**INSTRUCTIONS TO FOLLOW**
All entries below must be retyped exactly, though pictures are to be skipped.

#####

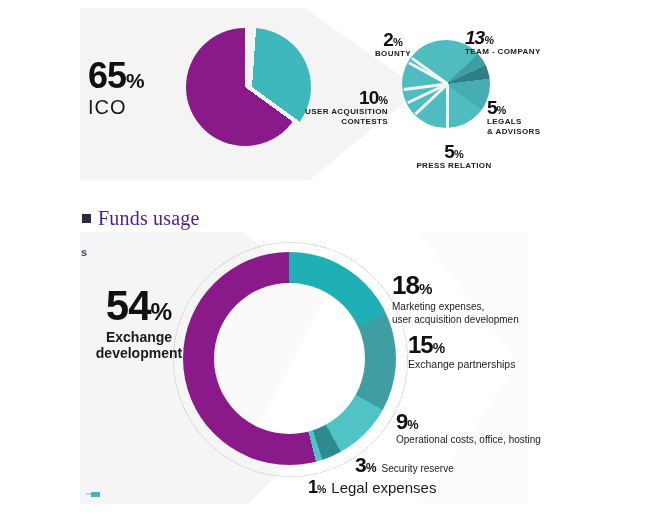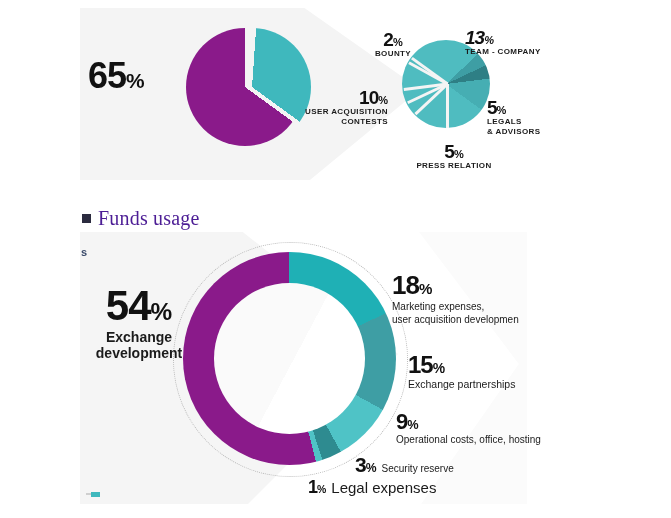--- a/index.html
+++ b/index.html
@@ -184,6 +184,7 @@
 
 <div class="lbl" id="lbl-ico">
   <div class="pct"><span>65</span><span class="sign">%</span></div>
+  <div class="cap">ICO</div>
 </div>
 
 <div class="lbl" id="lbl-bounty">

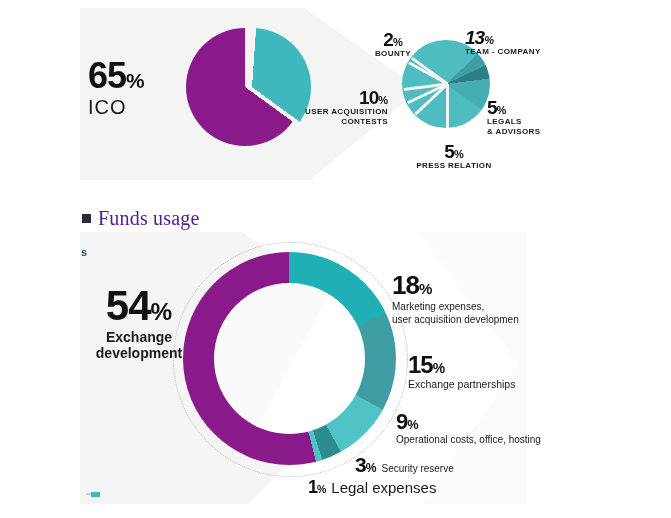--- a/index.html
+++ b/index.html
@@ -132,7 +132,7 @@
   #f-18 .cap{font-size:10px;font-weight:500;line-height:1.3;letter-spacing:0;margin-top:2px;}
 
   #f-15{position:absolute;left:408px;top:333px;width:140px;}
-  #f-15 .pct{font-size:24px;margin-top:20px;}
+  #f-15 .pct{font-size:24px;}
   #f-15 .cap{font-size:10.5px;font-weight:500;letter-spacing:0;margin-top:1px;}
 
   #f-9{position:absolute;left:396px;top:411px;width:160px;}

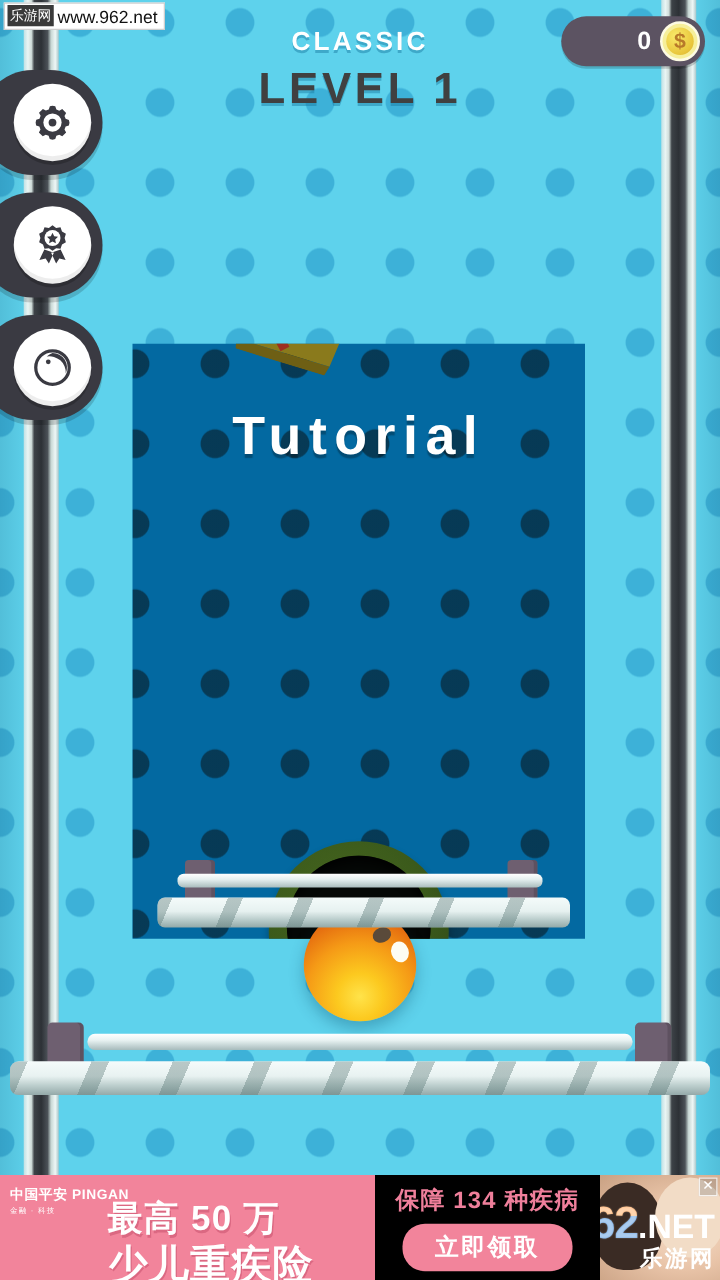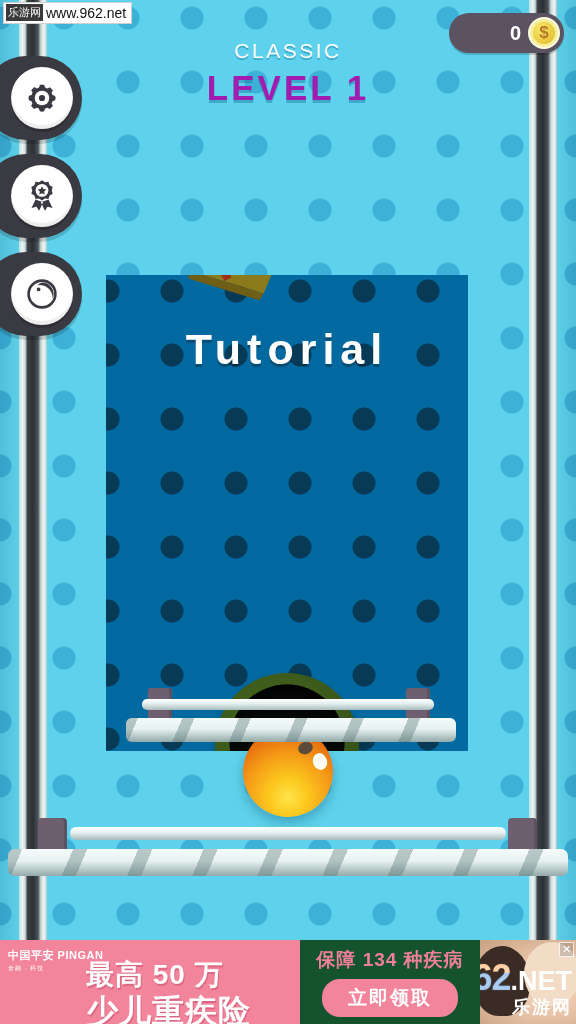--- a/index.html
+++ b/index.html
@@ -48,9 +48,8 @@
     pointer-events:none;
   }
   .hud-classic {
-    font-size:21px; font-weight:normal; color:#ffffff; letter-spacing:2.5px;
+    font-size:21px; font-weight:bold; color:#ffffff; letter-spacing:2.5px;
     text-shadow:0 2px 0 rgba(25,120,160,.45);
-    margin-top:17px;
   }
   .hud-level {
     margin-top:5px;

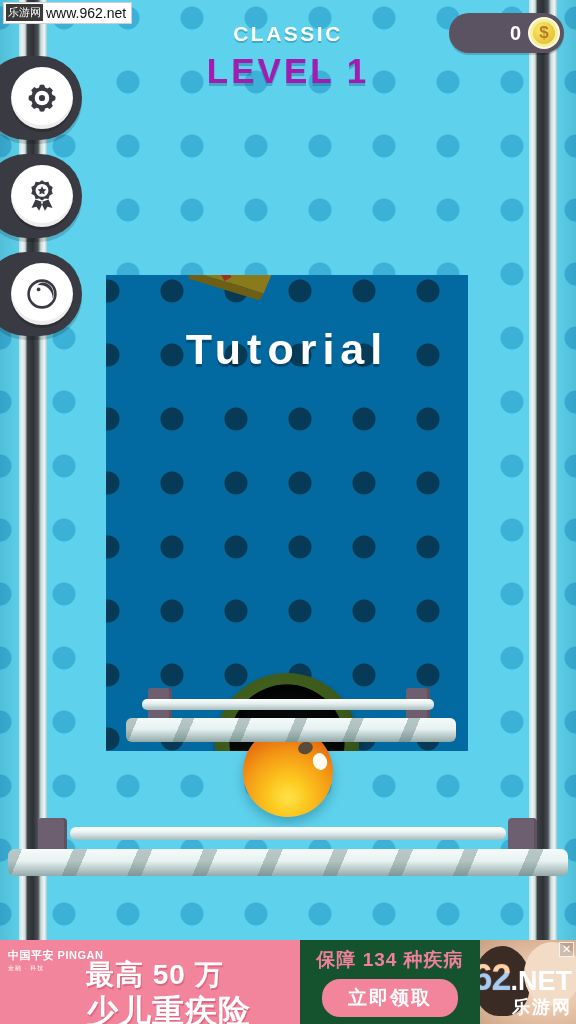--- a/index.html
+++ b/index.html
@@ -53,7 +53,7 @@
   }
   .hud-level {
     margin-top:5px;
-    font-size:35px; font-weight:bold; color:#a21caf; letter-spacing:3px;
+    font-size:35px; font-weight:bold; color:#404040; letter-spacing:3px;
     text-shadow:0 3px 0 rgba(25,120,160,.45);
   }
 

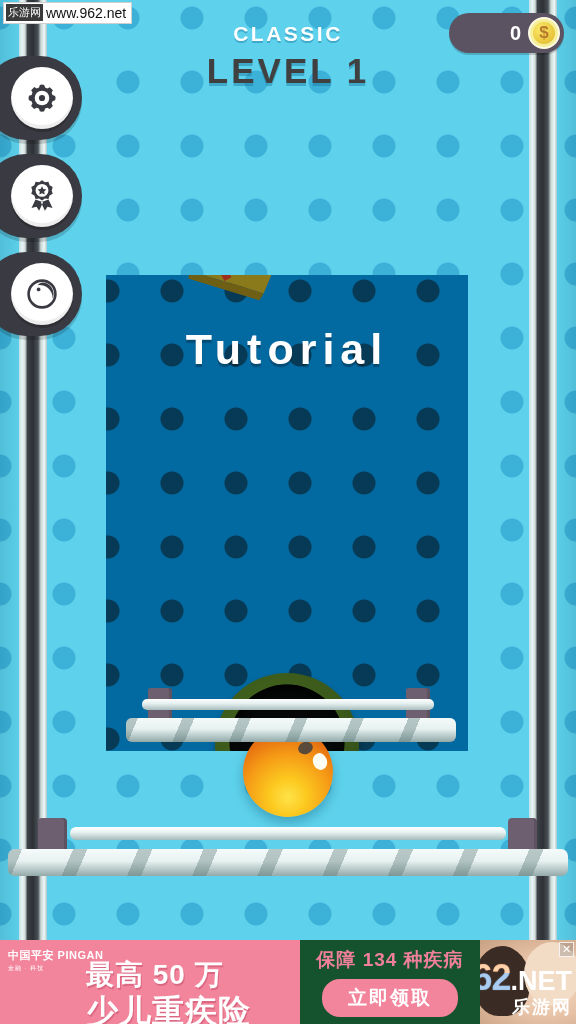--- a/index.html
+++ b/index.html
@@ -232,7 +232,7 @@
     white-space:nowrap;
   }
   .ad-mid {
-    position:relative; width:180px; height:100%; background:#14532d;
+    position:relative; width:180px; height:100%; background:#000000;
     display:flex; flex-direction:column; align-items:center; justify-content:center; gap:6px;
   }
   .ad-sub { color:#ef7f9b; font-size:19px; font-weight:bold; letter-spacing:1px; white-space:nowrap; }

#####

**ANSWER BOX**
--- a/index.html
+++ b/index.html
@@ -184,6 +184,7 @@
 
 <div class="lbl" id="lbl-ico">
   <div class="pct"><span>65</span><span class="sign">%</span></div>
+  <div class="cap">ICO</div>
 </div>
 
 <div class="lbl" id="lbl-bounty">

--- a/index.html
+++ b/index.html
@@ -132,7 +132,7 @@
   #f-18 .cap{font-size:10px;font-weight:500;line-height:1.3;letter-spacing:0;margin-top:2px;}
 
   #f-15{position:absolute;left:408px;top:333px;width:140px;}
-  #f-15 .pct{font-size:24px;margin-top:20px;}
+  #f-15 .pct{font-size:24px;}
   #f-15 .cap{font-size:10.5px;font-weight:500;letter-spacing:0;margin-top:1px;}
 
   #f-9{position:absolute;left:396px;top:411px;width:160px;}

--- a/index.html
+++ b/index.html
@@ -48,9 +48,8 @@
     pointer-events:none;
   }
   .hud-classic {
-    font-size:21px; font-weight:normal; color:#ffffff; letter-spacing:2.5px;
+    font-size:21px; font-weight:bold; color:#ffffff; letter-spacing:2.5px;
     text-shadow:0 2px 0 rgba(25,120,160,.45);
-    margin-top:17px;
   }
   .hud-level {
     margin-top:5px;

--- a/index.html
+++ b/index.html
@@ -53,7 +53,7 @@
   }
   .hud-level {
     margin-top:5px;
-    font-size:35px; font-weight:bold; color:#a21caf; letter-spacing:3px;
+    font-size:35px; font-weight:bold; color:#404040; letter-spacing:3px;
     text-shadow:0 3px 0 rgba(25,120,160,.45);
   }
 

--- a/index.html
+++ b/index.html
@@ -232,7 +232,7 @@
     white-space:nowrap;
   }
   .ad-mid {
-    position:relative; width:180px; height:100%; background:#14532d;
+    position:relative; width:180px; height:100%; background:#000000;
     display:flex; flex-direction:column; align-items:center; justify-content:center; gap:6px;
   }
   .ad-sub { color:#ef7f9b; font-size:19px; font-weight:bold; letter-spacing:1px; white-space:nowrap; }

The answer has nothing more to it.